À l’heure où le volume de nos données numériques ne cesse de croître, le modèle de stockage dans les data centers atteint ses limites. Chercheurs et startups se penchent sur un autre système de conservation plus dense, stable et écologique : l’ADN synthétique.

  • 02 mai 2023
  • Temps de lecture: 4 - 5 min
stockage ADN

Soixante-quatre zettaoctets, soit plus de soixante-dix milliards de gigaoctets. C’est le volume estimé de données numériques stockées dans le monde à l’heure actuelle – un chiffre amené à tripler d’ici 2025. Derrière cette augmentation exponentielle : la transformation digitale de la société, les progrès technologiques, le développement de l’Intelligence Artificielle et des objets connectés. Ces données sont conservées dans 8 millions de data centers à travers le monde, en grande majorité sur des bandes magnétiques.

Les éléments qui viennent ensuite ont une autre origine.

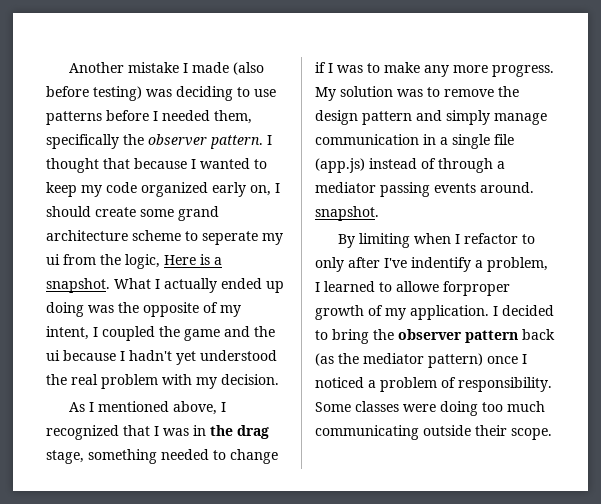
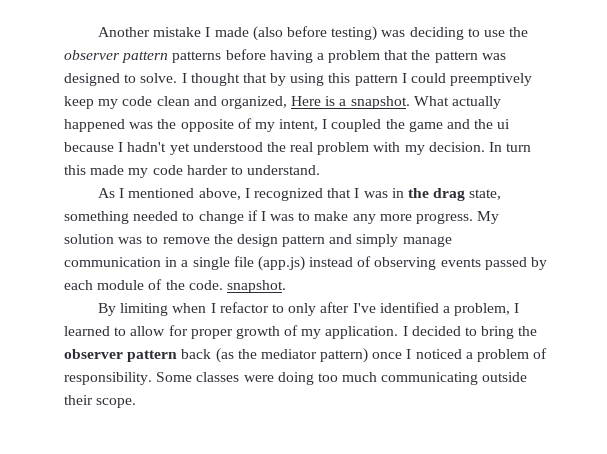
[46,110,252,125] [46,134,272,149] [46,158,267,173] [46,182,280,197] [46,206,219,221] [46,230,283,245] [46,254,160,269] patterns before I needed them, specifically the observer pattern. I thought that because I wanted to keep my code organized early on, I should create some grand architecture scheme to seperate my ui from the logic, -> [509,27,529,37] [64,49,506,63] [64,73,533,86] [64,96,287,109] the observer pattern patterns before having a problem that the pattern was designed to solve. I thought that by using this pattern I could preemptively keep my code clean and organized,
[155,278,284,293] [46,302,84,317] I actually ended up doing -> [452,96,502,109] [64,119,125,132] actually happened
(279, 379) none -> [489,142,532,152] [64,165,321,178] In turn this made my code harder to understand.
[46,450,84,464] stage, -> [469,189,502,200] state,
[438,158,505,173] [315,182,534,197] through a mediator passing events around. -> [374,257,548,270] [64,279,223,290] observing events passed by each module of the code.
[411,257,471,272] indentify -> [379,302,439,313] identified
[396,281,510,296] allowe forproper -> [130,325,233,339] allow for proper

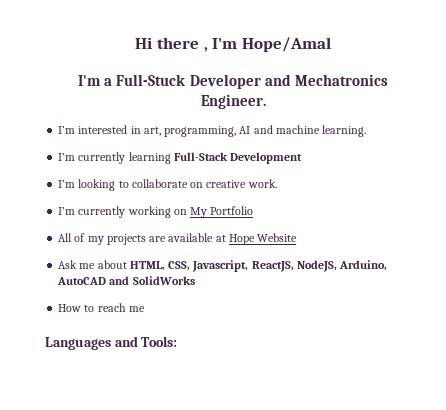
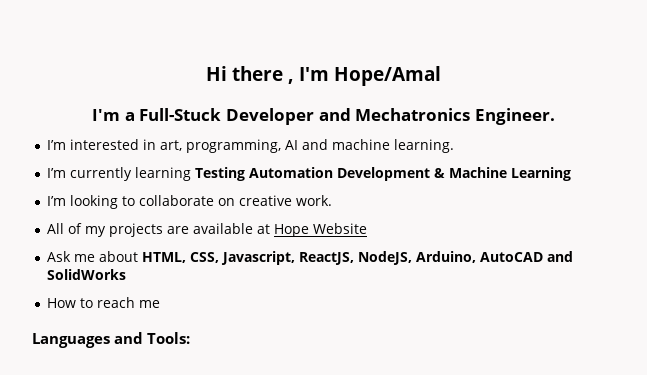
[173,152,228,161] Full-Stack -> [194,167,333,181] Testing Automation
(303, 158) none -> [433,167,571,181] & Machine Learning
[58,206,254,218] // I’m currently working on My Portfolio -> (332, 200) none

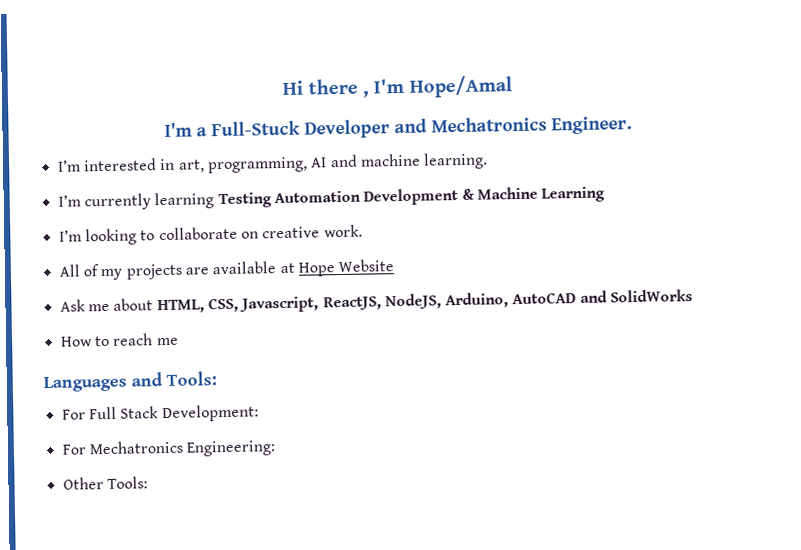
(191, 338) none -> [61,404,259,423] [61,440,277,457] [62,476,148,490] // For Full Stack Development: // For Mechatronics Engineering: // Other Tools:

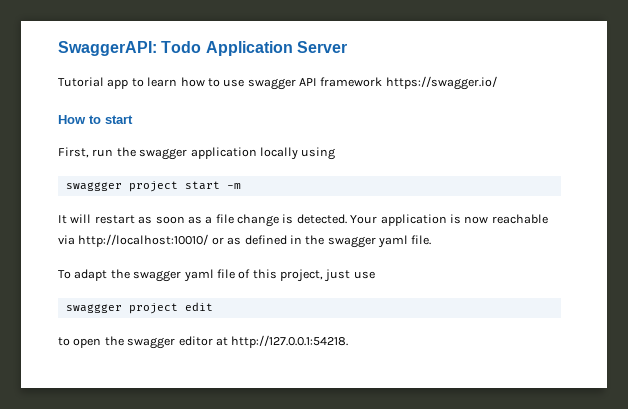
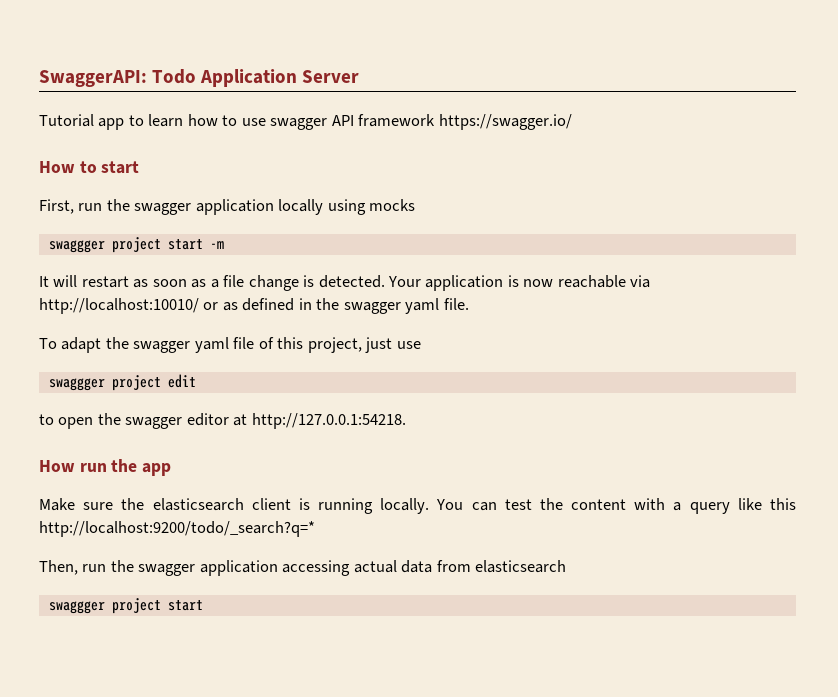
(336, 153) none -> [369,199,416,211] mocks
(349, 341) none -> [39,459,172,476] [39,498,796,514] [39,521,315,537] [39,560,567,576] [48,598,203,614] // How run the app // Make sure the elasticsearch client is running locally. You can test the content with a query like this http://localhost:9200/todo/_search?q=* // Then, run the swagger application accessing actual data from elasticsearch // swaggger project start

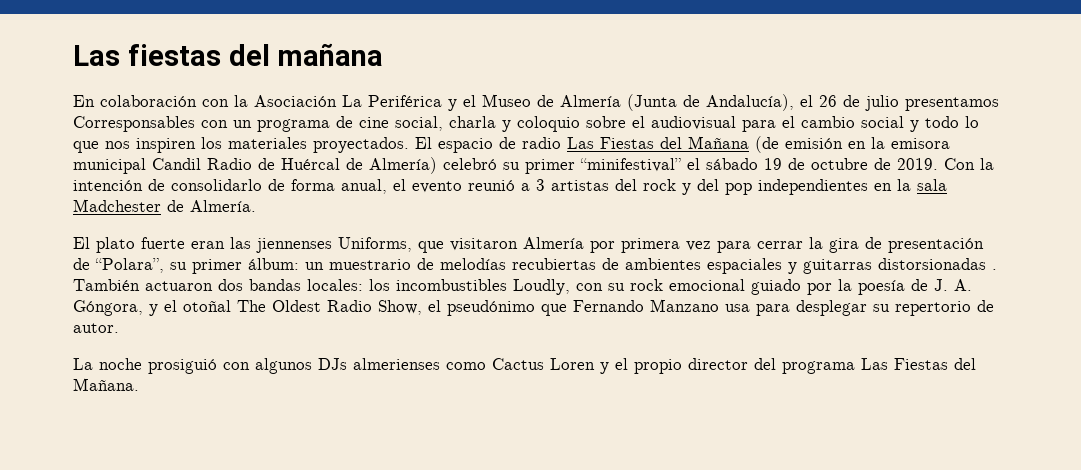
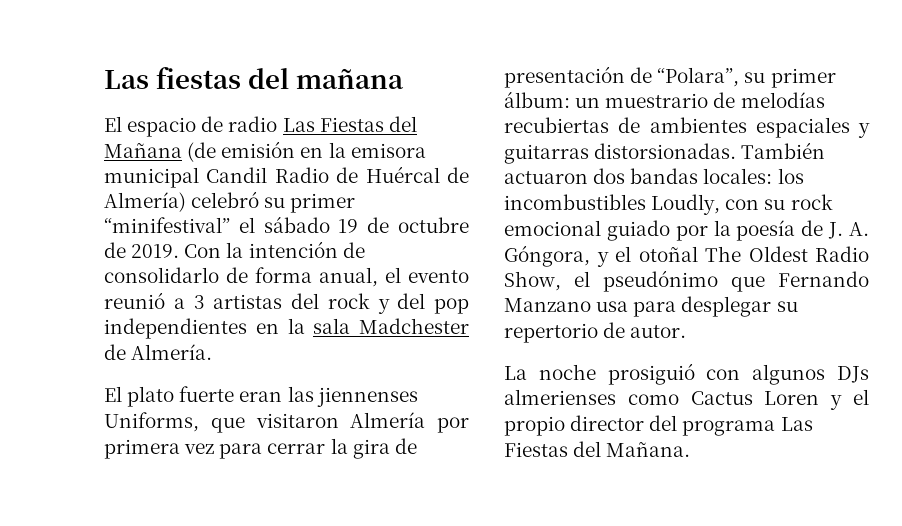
[73,94,999,111] [73,116,979,132] [73,137,409,153] En colaboración con la Asociación La Periférica y el Museo de Almería (Junta de Andalucía), el 26 de julio presentamos Corresponsables con un programa de cine social, charla y coloquio sobre el audiovisual para el cambio social y todo lo que nos inspiren los materiales proyectados. -> (405, 78) none
[878,258,997,270] distorsionadas . -> [594,143,737,159] distorsionadas.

Or ces supports restent fragiles, avec une durée de vie limitée, et posent de nombreux problèmes. À la fois en termes de volumes, puisqu’en 2040, les data centers devraient constituer 1 millième de la surface émergée du globe, soit la taille d’un pays. Mais également pour l’environnement : ces centres représentent 2% de la consommation mondiale d’électricité, avec une empreinte carbone d'ores et déjà supérieure à l’aviation civile.

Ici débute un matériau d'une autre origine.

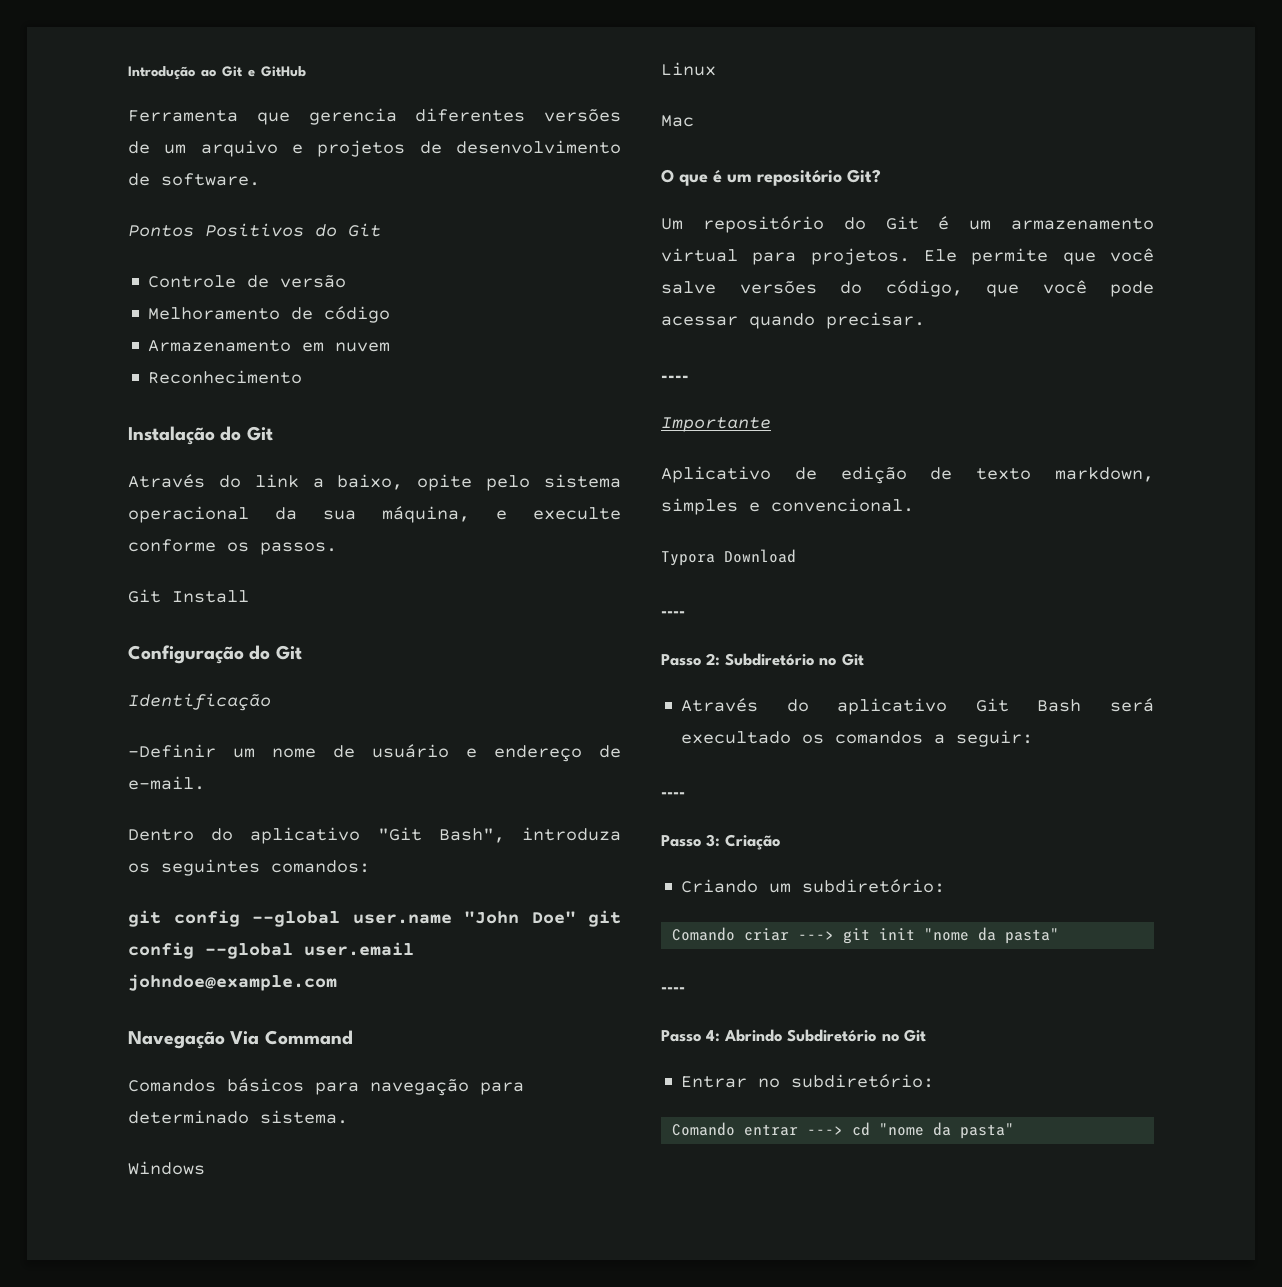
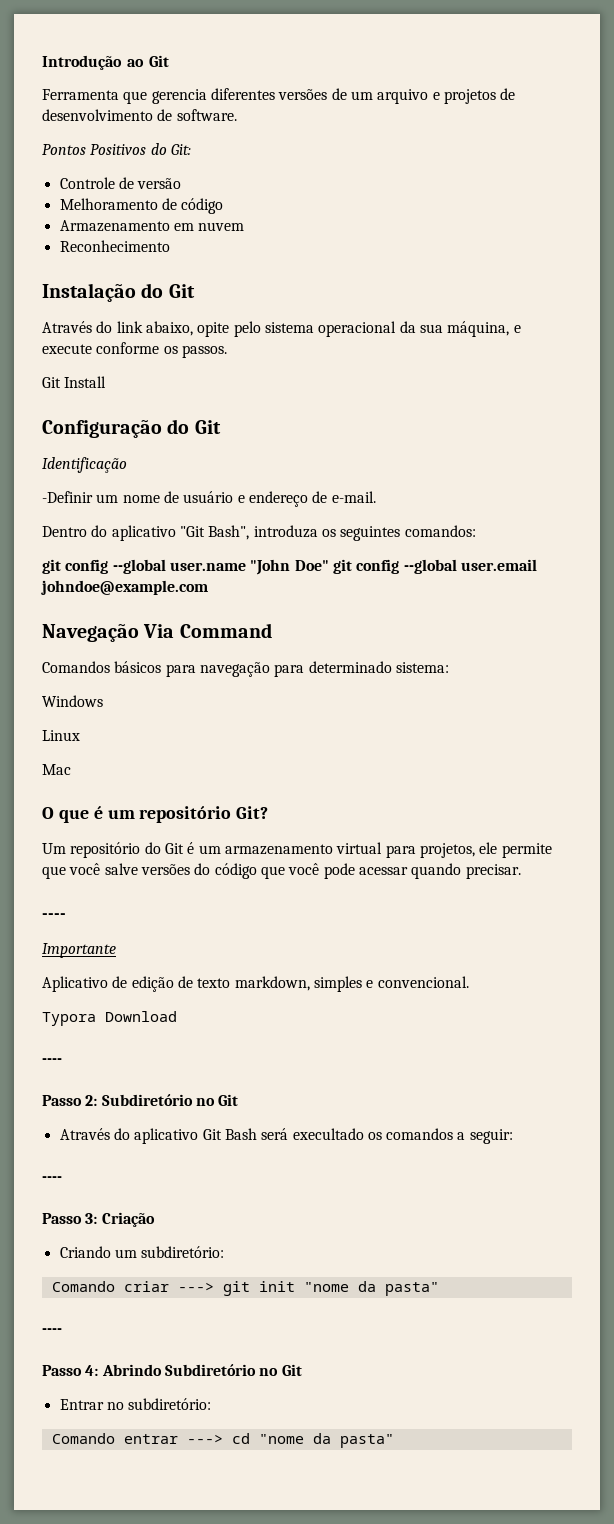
[248,66,306,77] e GitHub -> (170, 61) none
[348,223,381,237] Git -> [170,144,191,155] Git:
[312,474,404,490] a baixo, -> [145,321,193,336] abaixo,
[533,507,621,520] execulte -> [42,344,92,354] execute
[260,1110,348,1124] sistema. -> [395,662,449,673] sistema:
[810,248,957,265] projetos. Ele -> [419,842,498,858] projetos, ele
[885,280,963,297] código, -> [214,863,257,879] código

Ce modèle atteint aujourd’hui ses limites et ne parvient plus à répondre à la demande, qui explose. Mais existe-t-il un autre support susceptible de conserver durablement ce nombre grandissant de données ? Certains chercheurs pensent avoir trouvé la réponse dans un système de stockage d’informations, qui n’a pas été inventé par l’homme et qui pourtant se perfectionne depuis 4 milliards d'années : l’ADN.

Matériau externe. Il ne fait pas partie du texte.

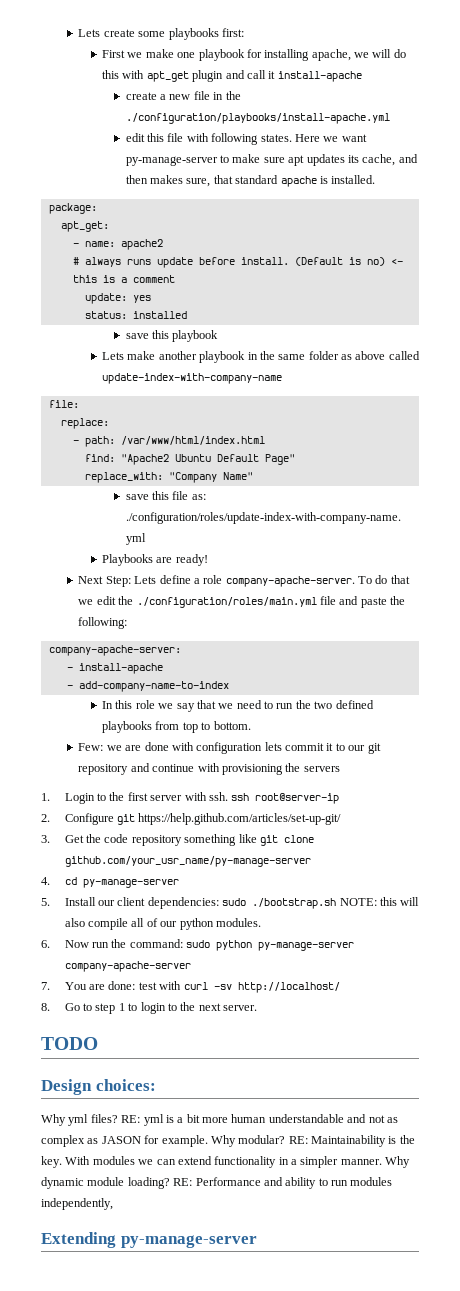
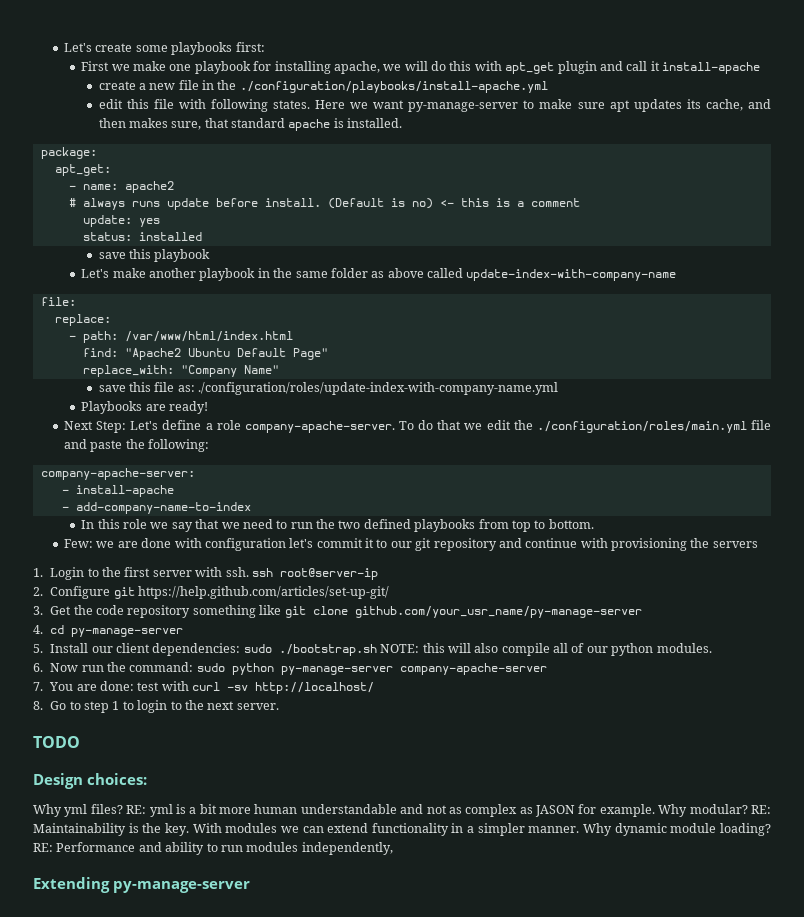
[78,29,101,37] Lets -> [64,43,93,52] Let's
[102,352,125,360] Lets -> [81,269,110,278] Let's
[134,576,157,584] Lets -> [130,421,159,430] Let's
[264,742,282,751] lets -> [289,538,314,548] let's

Une molécule conservée sans apport d’énergie

L’ADN présente en effet de nombreux avantages à même de répondre aux problématiques posées par les data centers. « Cette molécule ultra dense – 1 gramme d’ADN peut contenir 450 millions To – est à la fois stable et pérenne », détaille Stéphane Lemaire, cofondateur de Biomemory et directeur de recherche au CNRS. « Stockée dans un environnement favorable, sa durée de vie peut dépasser les 100 000 ans, et une fois synthétisée, elle peut être conservée sans apport d’énergie, donc sans émettre de carbone. »

Par ailleurs, environ 60 à 80% des données stockées dans les data centers sont des archives, tels que des documents légaux, des informations scientifiques ou encore des copies de sauvegarde. En somme, des data qui ne sont jamais lues mais conservées « au cas où ». L’ADN serait ainsi un candidat idéal pour stocker ce type de données qui demandent peu d’opérations d’encodage, de décodage et de lecture.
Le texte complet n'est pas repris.